Si ritiene che queste limitazioni di eleggibilità e di “effectiveness” rendano inappropriato uno screening generalizzato in questa fascia di età, indipendentemente da una valutazione di costo-efficacia, che potrebbe essere sfavorevole e di per sé sufficiente a sconsigliare uno screening universale.

Quando lo screening è raccomandato


I partecipanti alla Consensus raccomandano di effettuare il test per infezione da HCV nelle categorie a maggiore rischio (tabella 1), in particolare nei soggetti potenzialmente eleggibili al trattamento antivirale
Prima dell’effettuazione del test i soggetti candidati devono essere adeguatamente informati del significato e dei possibili vantaggi e svantaggi dell’eventuale diagnosi di infezione da HCV.

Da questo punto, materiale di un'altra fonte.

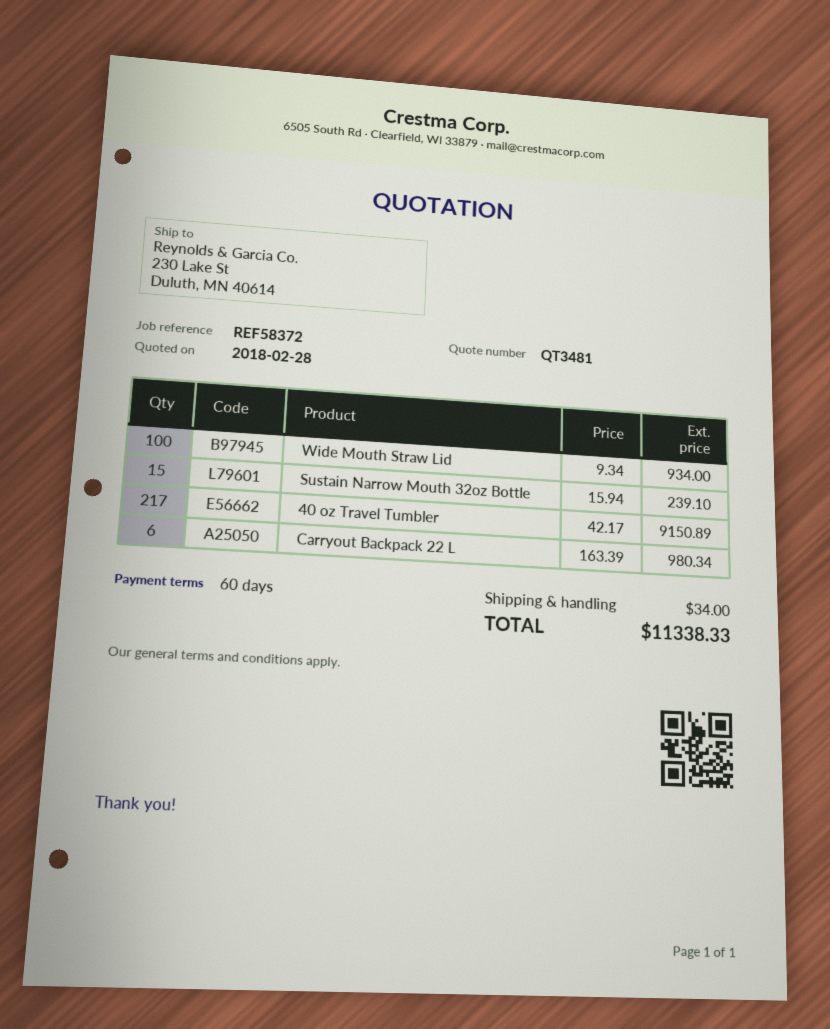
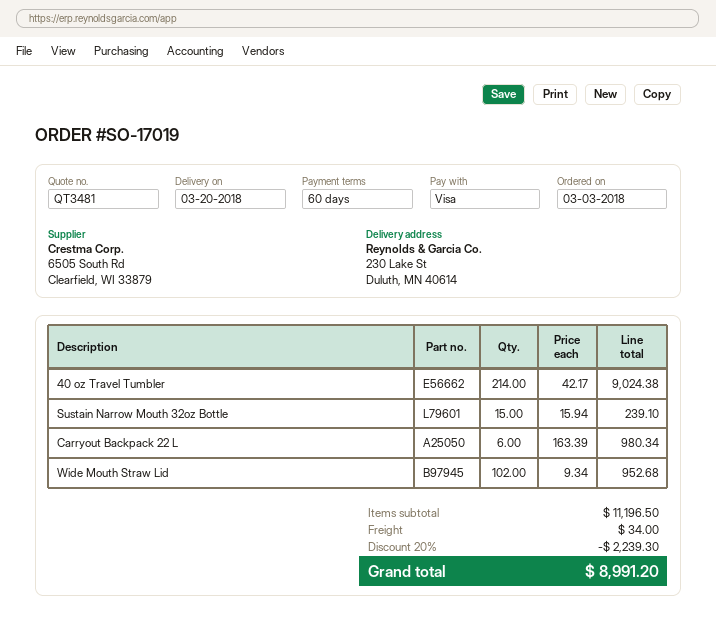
Wide Mouth Straw Lid: 100 x 9.34 = 934.00 -> 102 x 9.34 = 952.68
40 oz Travel Tumbler: 217 x 42.17 = 9150.89 -> 214 x 42.17 = 9024.38
discount: none -> 20% = 2239.30
total: 11338.33 -> 8991.20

Quando lo screening non è raccomandato


Lo screening per infezione da HCV non è giustificato:

  • nei soggetti che debbano subire un intervento medico invasivo o altra pratica invasiva, in quanto le precauzioni igieniche universali relative alla contaminazione ematica devono essere sempre rispettate con la massima attenzione, indipendentemente da un’eventuale infezione virale dimostrata;
  • in gravidanza, in quanto al momento non esistono presidi in grado di ridurre il rischio di trasmissione verticale di HCV.